Stored data:
——————————
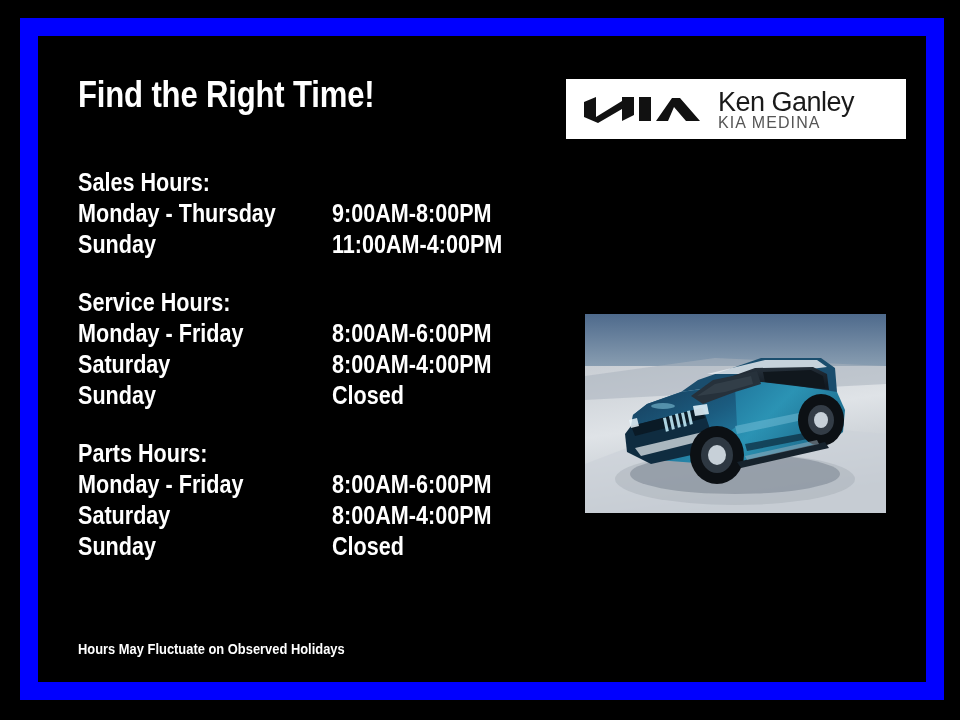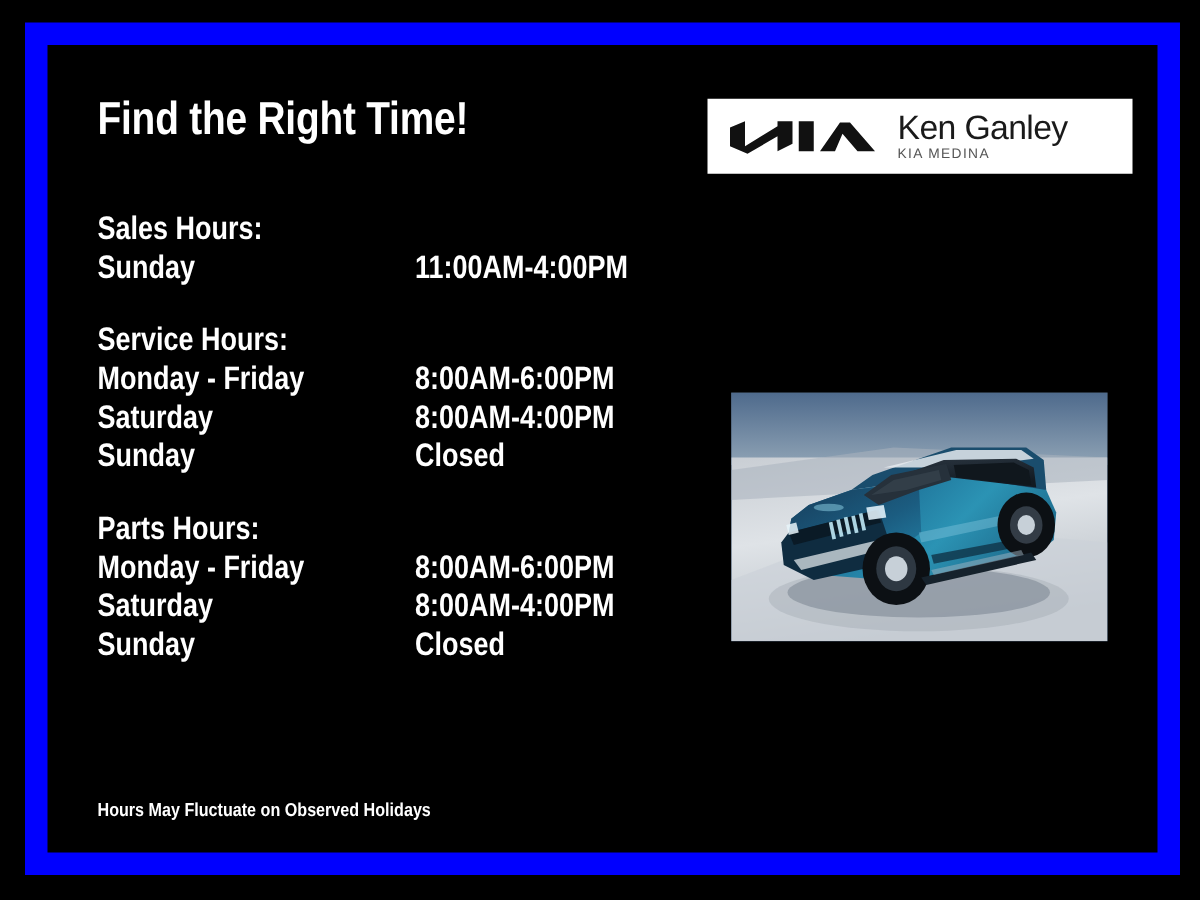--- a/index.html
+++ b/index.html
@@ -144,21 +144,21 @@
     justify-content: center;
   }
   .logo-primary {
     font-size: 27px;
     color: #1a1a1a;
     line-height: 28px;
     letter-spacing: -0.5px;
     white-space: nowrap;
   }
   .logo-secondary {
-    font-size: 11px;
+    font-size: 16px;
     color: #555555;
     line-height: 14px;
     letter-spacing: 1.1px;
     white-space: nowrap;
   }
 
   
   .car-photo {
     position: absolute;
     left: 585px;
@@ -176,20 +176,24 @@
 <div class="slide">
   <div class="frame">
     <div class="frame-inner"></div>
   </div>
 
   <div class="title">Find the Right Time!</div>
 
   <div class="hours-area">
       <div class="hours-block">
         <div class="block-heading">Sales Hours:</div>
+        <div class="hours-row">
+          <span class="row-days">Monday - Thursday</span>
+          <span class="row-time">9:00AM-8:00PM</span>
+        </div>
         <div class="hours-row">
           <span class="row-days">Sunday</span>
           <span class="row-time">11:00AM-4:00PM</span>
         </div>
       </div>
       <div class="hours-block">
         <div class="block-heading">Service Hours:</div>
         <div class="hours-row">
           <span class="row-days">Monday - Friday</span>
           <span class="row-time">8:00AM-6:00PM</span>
——————————
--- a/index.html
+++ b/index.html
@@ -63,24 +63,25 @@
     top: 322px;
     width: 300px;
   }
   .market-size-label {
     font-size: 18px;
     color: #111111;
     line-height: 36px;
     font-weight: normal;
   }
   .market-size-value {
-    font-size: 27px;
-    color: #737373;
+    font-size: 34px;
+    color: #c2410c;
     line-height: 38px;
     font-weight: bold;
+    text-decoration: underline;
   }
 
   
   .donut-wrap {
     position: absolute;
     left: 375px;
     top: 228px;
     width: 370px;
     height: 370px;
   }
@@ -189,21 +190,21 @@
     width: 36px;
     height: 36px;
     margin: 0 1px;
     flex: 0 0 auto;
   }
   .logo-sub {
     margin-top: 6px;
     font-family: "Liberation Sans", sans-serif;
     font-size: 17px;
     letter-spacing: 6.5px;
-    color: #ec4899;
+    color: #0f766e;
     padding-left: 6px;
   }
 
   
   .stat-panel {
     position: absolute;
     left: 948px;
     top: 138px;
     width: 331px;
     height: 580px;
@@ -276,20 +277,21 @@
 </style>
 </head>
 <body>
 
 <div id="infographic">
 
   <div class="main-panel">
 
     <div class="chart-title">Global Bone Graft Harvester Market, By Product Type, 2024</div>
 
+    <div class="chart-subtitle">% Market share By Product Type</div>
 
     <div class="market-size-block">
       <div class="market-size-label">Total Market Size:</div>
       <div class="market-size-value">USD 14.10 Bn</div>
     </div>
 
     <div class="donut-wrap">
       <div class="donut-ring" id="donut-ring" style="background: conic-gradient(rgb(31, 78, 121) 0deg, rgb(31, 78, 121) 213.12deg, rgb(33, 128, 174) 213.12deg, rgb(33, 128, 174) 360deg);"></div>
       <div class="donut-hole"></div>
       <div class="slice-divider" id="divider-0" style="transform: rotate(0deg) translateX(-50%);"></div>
——————————
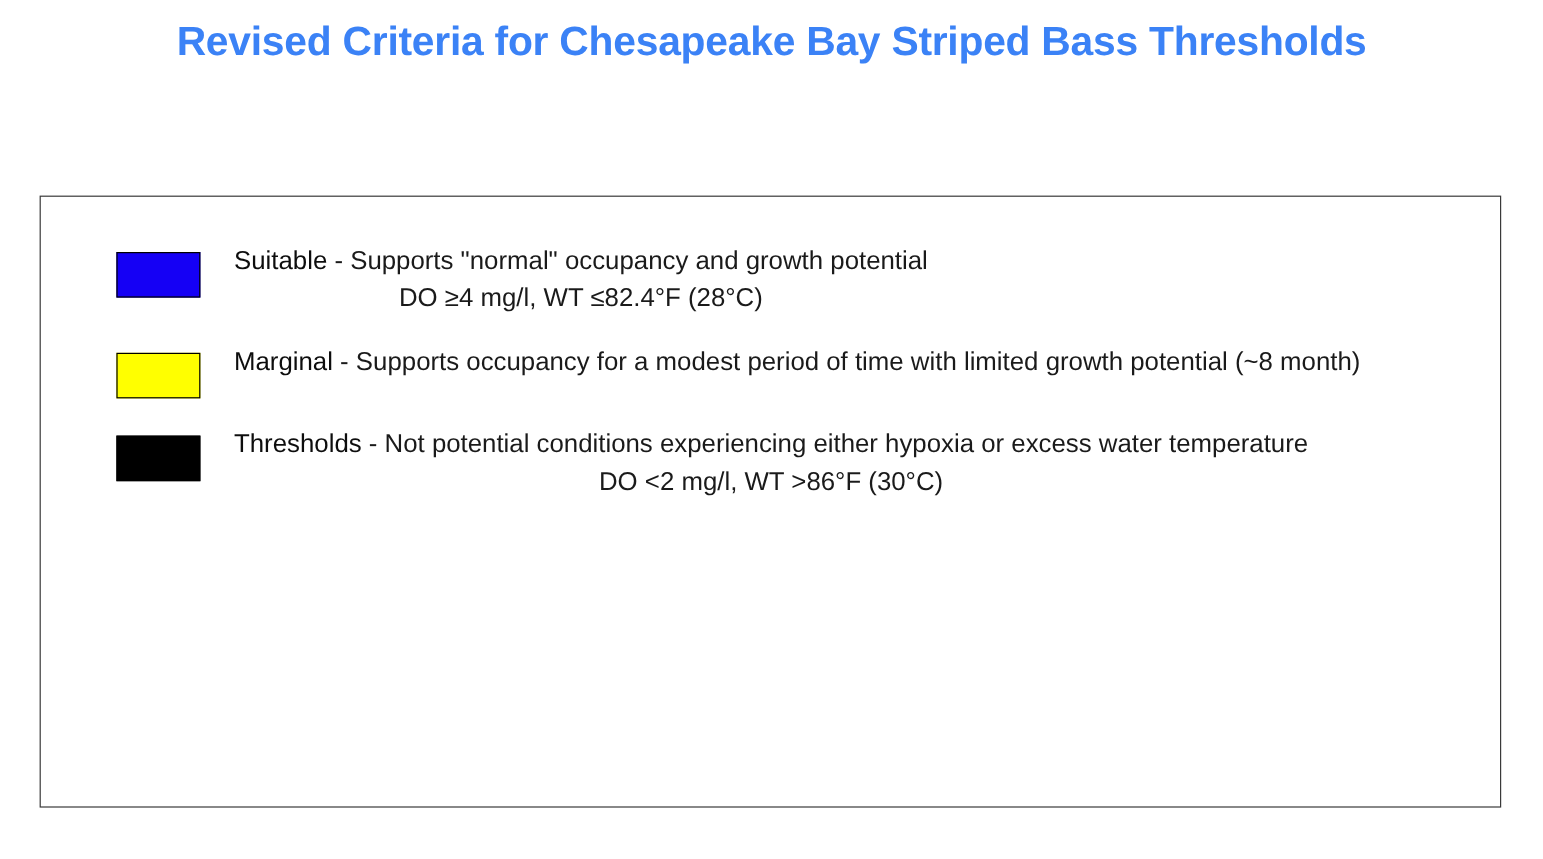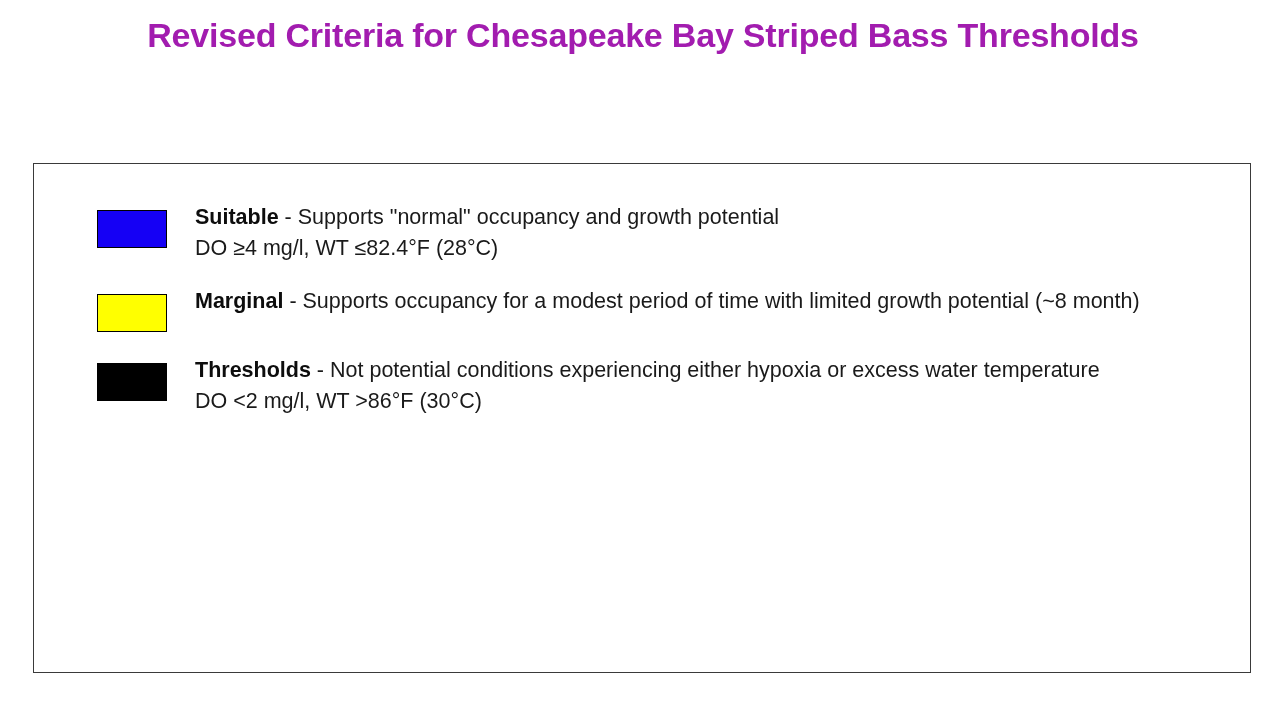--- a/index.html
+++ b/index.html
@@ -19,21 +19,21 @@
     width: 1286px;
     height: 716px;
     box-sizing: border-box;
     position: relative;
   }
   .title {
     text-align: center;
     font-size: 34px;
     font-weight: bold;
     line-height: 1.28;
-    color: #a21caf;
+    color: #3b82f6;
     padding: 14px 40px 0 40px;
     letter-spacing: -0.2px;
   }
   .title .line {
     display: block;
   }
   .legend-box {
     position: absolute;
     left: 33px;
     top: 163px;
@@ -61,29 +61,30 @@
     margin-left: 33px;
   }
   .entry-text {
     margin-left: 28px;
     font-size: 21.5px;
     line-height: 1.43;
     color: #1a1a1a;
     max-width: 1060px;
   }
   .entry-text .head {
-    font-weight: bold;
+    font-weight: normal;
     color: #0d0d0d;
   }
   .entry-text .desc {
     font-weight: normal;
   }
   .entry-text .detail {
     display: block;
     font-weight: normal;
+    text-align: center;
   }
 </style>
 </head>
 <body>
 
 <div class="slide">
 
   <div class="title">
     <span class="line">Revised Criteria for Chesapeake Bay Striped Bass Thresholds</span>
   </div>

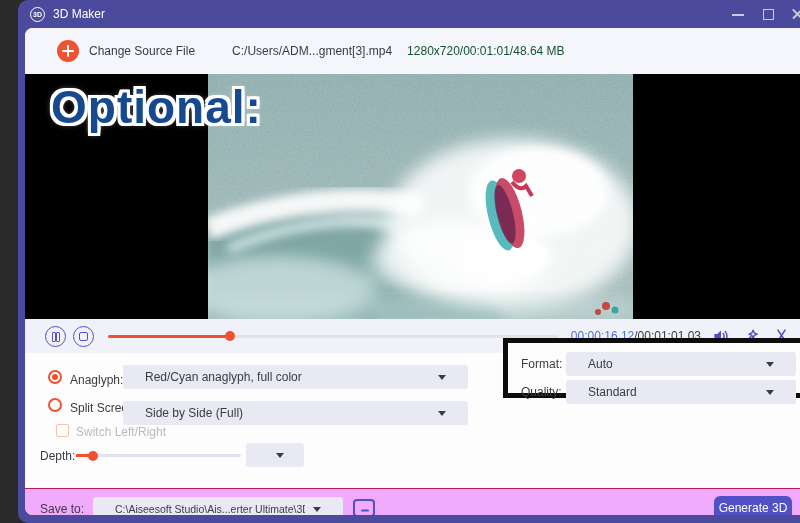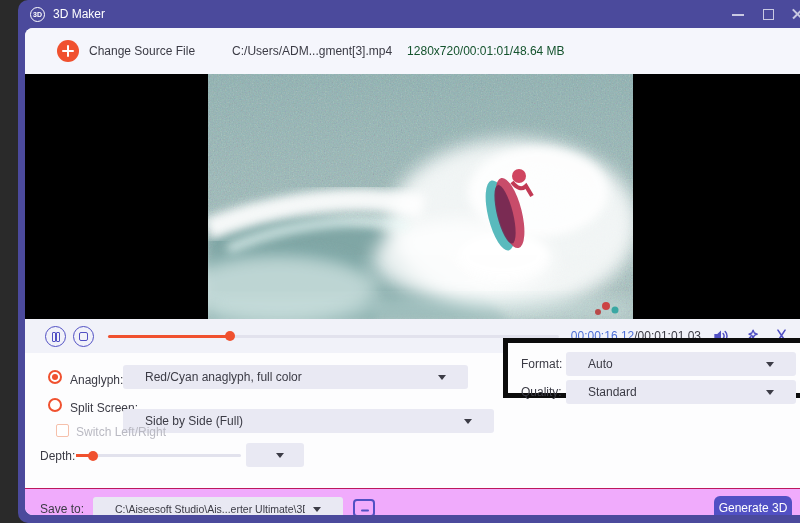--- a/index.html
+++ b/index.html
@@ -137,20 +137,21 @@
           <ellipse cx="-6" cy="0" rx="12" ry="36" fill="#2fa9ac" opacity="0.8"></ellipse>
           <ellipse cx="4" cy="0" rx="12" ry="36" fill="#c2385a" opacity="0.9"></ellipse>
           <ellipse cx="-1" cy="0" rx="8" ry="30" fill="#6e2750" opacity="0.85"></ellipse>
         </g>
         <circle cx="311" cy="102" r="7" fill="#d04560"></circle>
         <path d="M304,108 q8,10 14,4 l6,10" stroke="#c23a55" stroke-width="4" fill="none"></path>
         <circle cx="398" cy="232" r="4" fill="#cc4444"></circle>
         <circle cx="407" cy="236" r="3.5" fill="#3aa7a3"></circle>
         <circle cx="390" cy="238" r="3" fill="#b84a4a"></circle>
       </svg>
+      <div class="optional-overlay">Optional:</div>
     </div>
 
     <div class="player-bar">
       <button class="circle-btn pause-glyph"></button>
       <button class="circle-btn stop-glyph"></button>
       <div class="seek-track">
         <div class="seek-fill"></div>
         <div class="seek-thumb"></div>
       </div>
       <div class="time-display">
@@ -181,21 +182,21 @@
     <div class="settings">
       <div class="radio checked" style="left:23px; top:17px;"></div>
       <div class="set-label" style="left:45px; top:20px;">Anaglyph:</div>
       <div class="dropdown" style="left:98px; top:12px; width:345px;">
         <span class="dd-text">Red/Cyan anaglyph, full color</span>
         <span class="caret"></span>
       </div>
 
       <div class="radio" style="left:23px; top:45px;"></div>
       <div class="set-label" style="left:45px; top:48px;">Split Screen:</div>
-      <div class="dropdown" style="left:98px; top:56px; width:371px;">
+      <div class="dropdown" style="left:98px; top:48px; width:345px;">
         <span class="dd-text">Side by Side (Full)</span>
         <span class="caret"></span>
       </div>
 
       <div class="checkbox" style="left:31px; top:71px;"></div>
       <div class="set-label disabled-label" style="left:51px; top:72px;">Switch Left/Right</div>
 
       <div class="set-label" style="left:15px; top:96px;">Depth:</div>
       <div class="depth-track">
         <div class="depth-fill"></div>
——————————
Scan the entries above for the line containing "letter-spacing: -0.5px;", and copy it and all lines after it exactly, down to and including the line containing "left: 585px;".

> **Written response**:
     letter-spacing: -0.5px;
     white-space: nowrap;
   }
   .logo-secondary {
-    font-size: 11px;
+    font-size: 16px;
     color: #555555;
     line-height: 14px;
     letter-spacing: 1.1px;
     white-space: nowrap;
   }
 
   
   .car-photo {
     position: absolute;
     left: 585px;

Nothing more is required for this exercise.